County Council Update
THE FATE OF THE TAT: The County’s share of the Transient Accommodation Tax (TAT) revenues is the County’s second largest source of income, after real property taxes. This tax on hotel stays and rental vehicles was created in the early 1990s with the objective of funding the Counties’ tourism related costs. Once fully implemented, the County’s share of the TAT revenues was 95 percent with the State receiving a five percent administrative fee.
Granting the TAT revenues to the Counties as its source of funding for tourism related expenditures was based on an extensive study by the Tax Review Commission. That study found that approximately 53 percent of all public outlays for tourists are made by the counties, versus expenditures by the state. The Tax Review Commission also found that approximately 64 percent of the Counties expenditures benefited tourists while only 14 percent of the State’s expenditures benefited tourists. The study pointed out that failure to provide independent taxing authority for the County results in excessive centralization of power, an inefficient allocation of resources, less responsive government and a loss of accountability.
Yet over the years the Counties’ portion has been cut over and over again: first to fund the Honolulu located Convention Center and the State’s Hawaii Tourism Authority Fund. By 2001, the Counties’ portion was reduced from 95 percent to 44.8 percent. Beginning in 2009, State legislators further targeted the Counties’ TAT rather than figure out ways to secure its own new streams of income or curb its spending. Also in 2009 and again in 2010, the State raised the TAT rate by one percent each year, increasing the total TAT rate from 7.25 to 9.25. None of that two percent increase was distributed to the Counties. Then in 2011, the State also placed a cap on the County’s portion, first at $93 million and later at $103 million for fiscal years 2015 and 2016. That cap is set to revert back to $93 million in 2017.
Effective since 2008, the State increased its allocation of the TAT revenues by over 2000 percent, while the Counties’ allocation increased by only 2.2 percent. The Counties’ portion is now 23.5 percent. Had the State removed the cap, as had been promised, the Counties share last year would have been in excess of $170 million, rather than capped at $103 million.
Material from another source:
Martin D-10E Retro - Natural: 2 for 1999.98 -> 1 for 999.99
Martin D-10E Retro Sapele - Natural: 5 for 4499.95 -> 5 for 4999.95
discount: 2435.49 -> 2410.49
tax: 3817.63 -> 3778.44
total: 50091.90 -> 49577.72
THE STATE-COUNTY FUNCTIONS WORKING GROUP: The State legislature has now formed a State-County Functions Working Group to recommend what portion of these TAT revenues should be allocated to the Counties versus to the State. That report is due prior to the 2016 legislative session. There are 13 members in the Working Group, with one from the County of Hawaii, Finance Director Deana Sako. I attended the Working Group’s April 1 meeting. At the meeting, the State Department of Taxation reported on the above discussed Tax Review Commission’s report and stated that the principles contained in it are still applicable.
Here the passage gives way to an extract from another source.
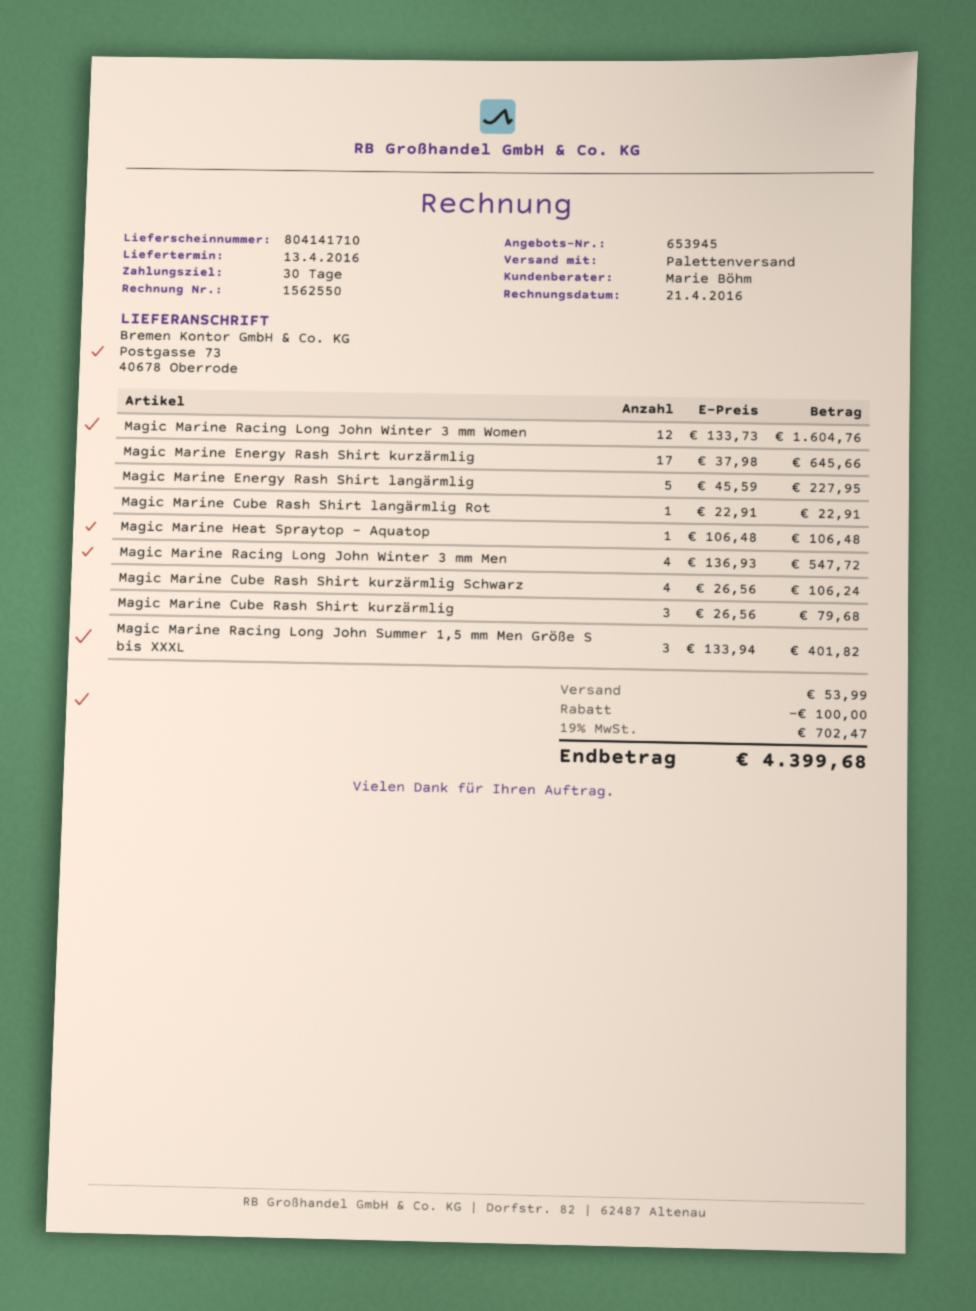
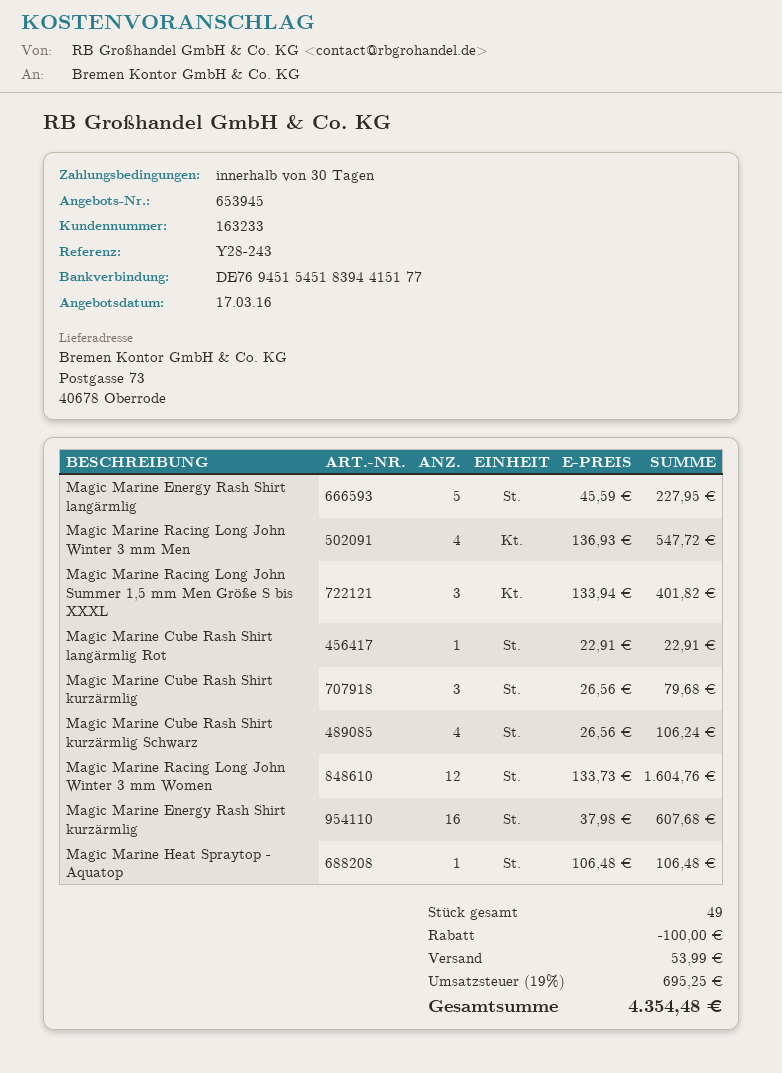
Magic Marine Energy Rash Shirt kurzärmlig: 17 x 37.98 = 645.66 -> 16 x 37.98 = 607.68
tax: 19% = 702.47 -> 19% = 695.25
total: 4399.68 -> 4354.48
In my public testimony, I suggested the Working Group forgo further researching of the division of duties as between the State and the Counties and permanently allocate 50 percent of the TAT revenues to the Counties, or at least the previous 44.8 percent, and remove the cap.
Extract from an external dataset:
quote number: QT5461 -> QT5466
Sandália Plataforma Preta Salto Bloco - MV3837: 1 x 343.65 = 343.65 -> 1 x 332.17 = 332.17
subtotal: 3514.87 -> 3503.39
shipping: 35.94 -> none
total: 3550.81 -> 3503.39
Unless the Counties take up a more active role in these Working Group proceedings, it is likely the Working Group will recommend that the Counties receive an unduly small portion of the revenues, and the State legislature will follow the Working Group’s recommendation.
COUNTY BUDGET REVIEW: On April 22 at 9 a.m. the Council will hear from Mayor Kenoi concerning his overall budget. Please come testify in person in Hilo, or at one of our videoconference sites.